Cela nous ramène à constater, hélas avec regret, que les investisseurs arabes ne possèdent pas les technologies qui faciliteraient un transfert vers la Tunisie profitant directement à l’intégration de l’économie tunisienne et à la complexification des process de production, en vue d’une plus grande valeur ajoutée.
Les termes d’un «nouveau deal»
La FIPA a toujours œuvré pour une triangulation entre nous, ainsi que l’UE, notre premier partenaire commercial et technologique, de même que les investisseurs arabes. Cette piste semble plus porteuse à l’avenir, que les seuls investissements bilatéraux. Caler l’appel des investissements arabes sur cette perspective de regroupement régional réunit, selon notre point de vue, une plus grande dynamique. Naturellement il faut aussi l’adosser à cet allant créé par le programme du Marché économique arabe.
Souvenons-nous qu’au sommet de Koweït City en décembre 2009, deux dates ont été retenues. D’abord 2015, pour le marché unique, et 2020 pour une intégration économique avancée. Une dynamique arabe collective susciterait davantage d’adhésion. Et par-dessus tout, elle exige une préparation importante.

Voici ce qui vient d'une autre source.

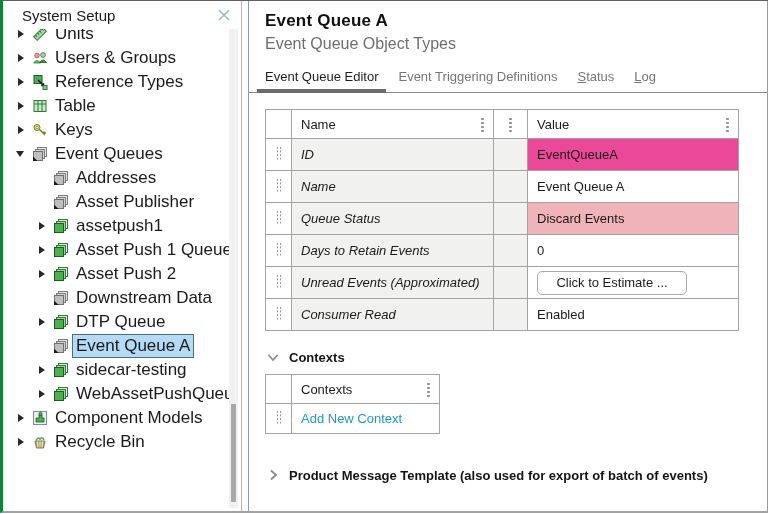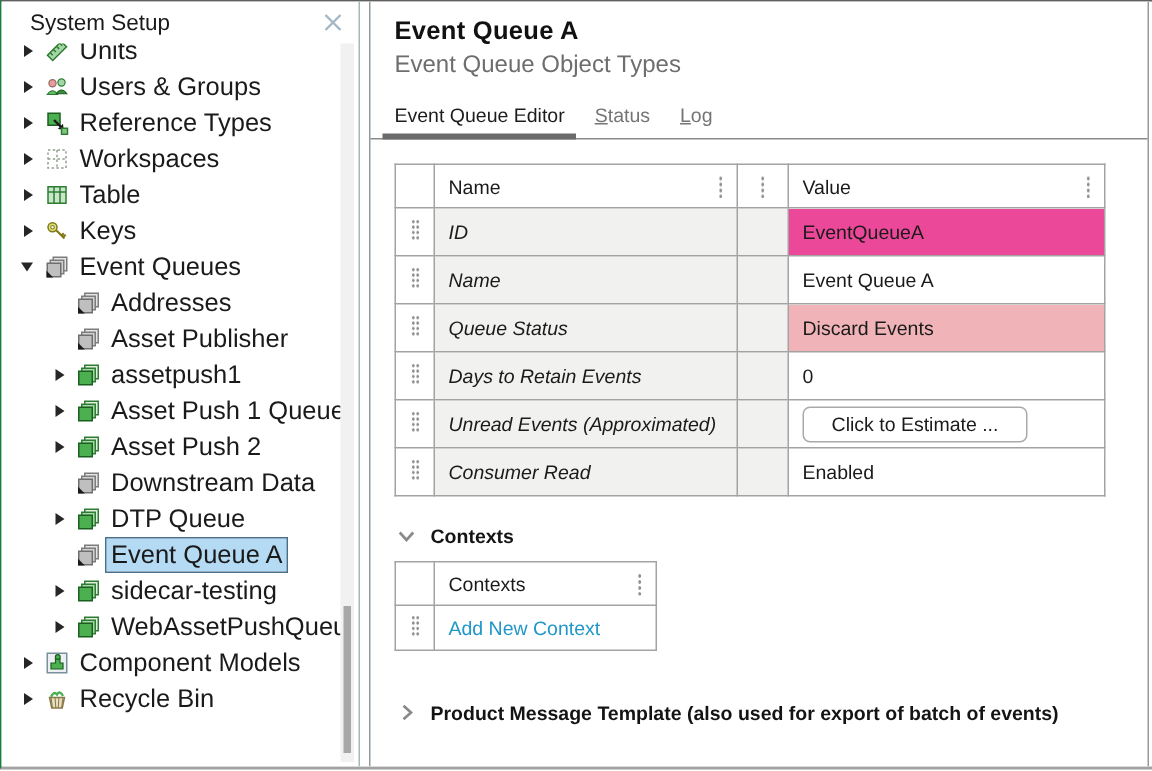"System Setup" .window { border-left: 1px solid #15803d -> 3px solid #15803d }
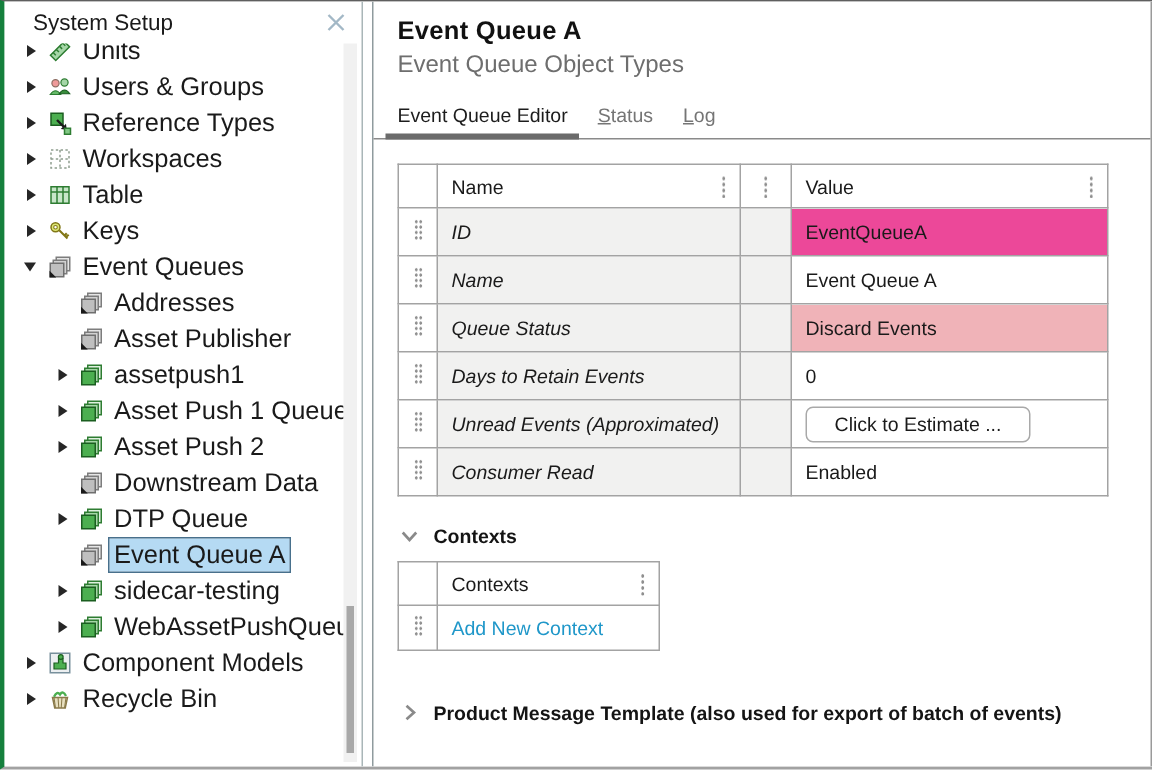"Event Triggering Definitions" span.tab { html: none -> <span>Event Triggering Definitions</span> }
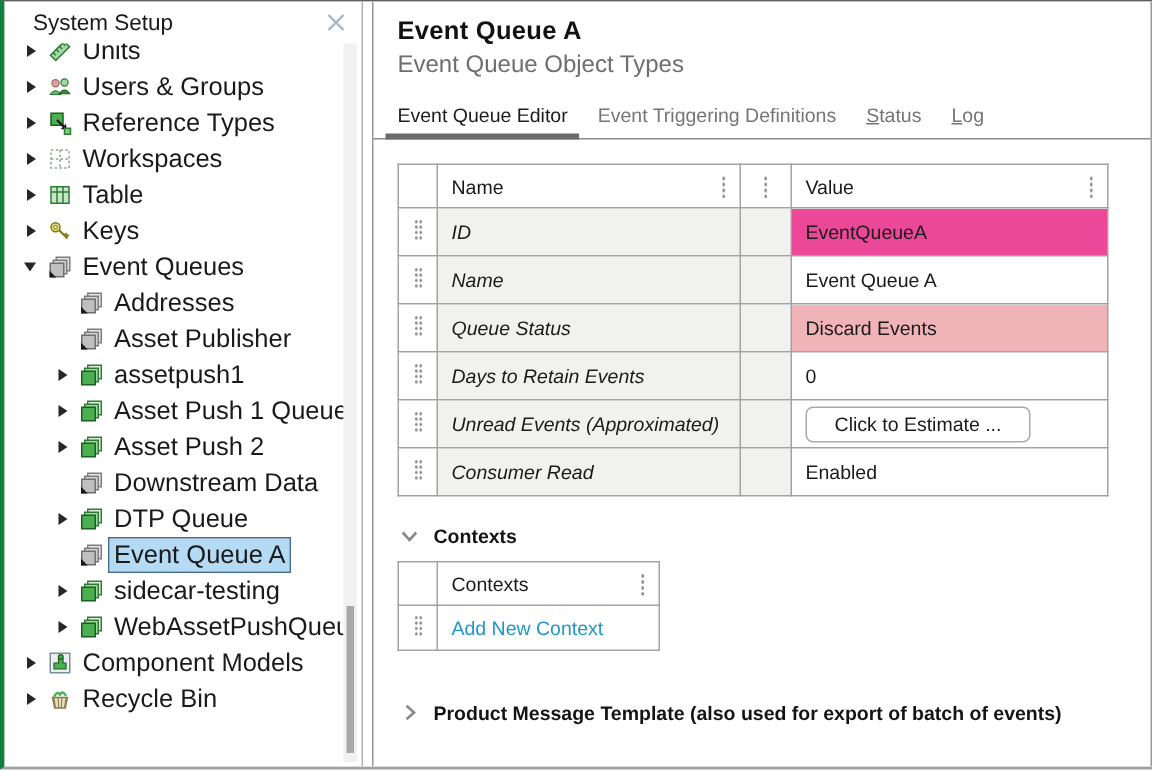"Workspaces" div.tree-item { html: <div> <span></span> <span> <svg> <use></use> </svg> </span> <span>Workspaces</span> </div> -> none }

Voyons comment le Maroc a su instrumentaliser les Accords d’Agadir. Le Maroc, en perspective de cet arrangement, avait calibré bien des projets de développement. A peine l’accord mis en place que le Maroc a annoncé son partenariat avec le constructeur Renault pour une usine qui produirait, en régime de croisière, tenez-vous bien, 400.000 véhicules, c’est-à-dire de quoi inonder le marché arabe. Cette initiative peut servir d’exemple et de précédent.
A l’heure actuelle, la Tunisie s’est dotée de deux véhicules de professionnalisation de l’investissement, à savoir la Caisse des Dépôts et Consignation et le Fonds Ajyal, qu’on attend toujours. Ce sont deux vecteurs à mette en avant, en pareille circonstance.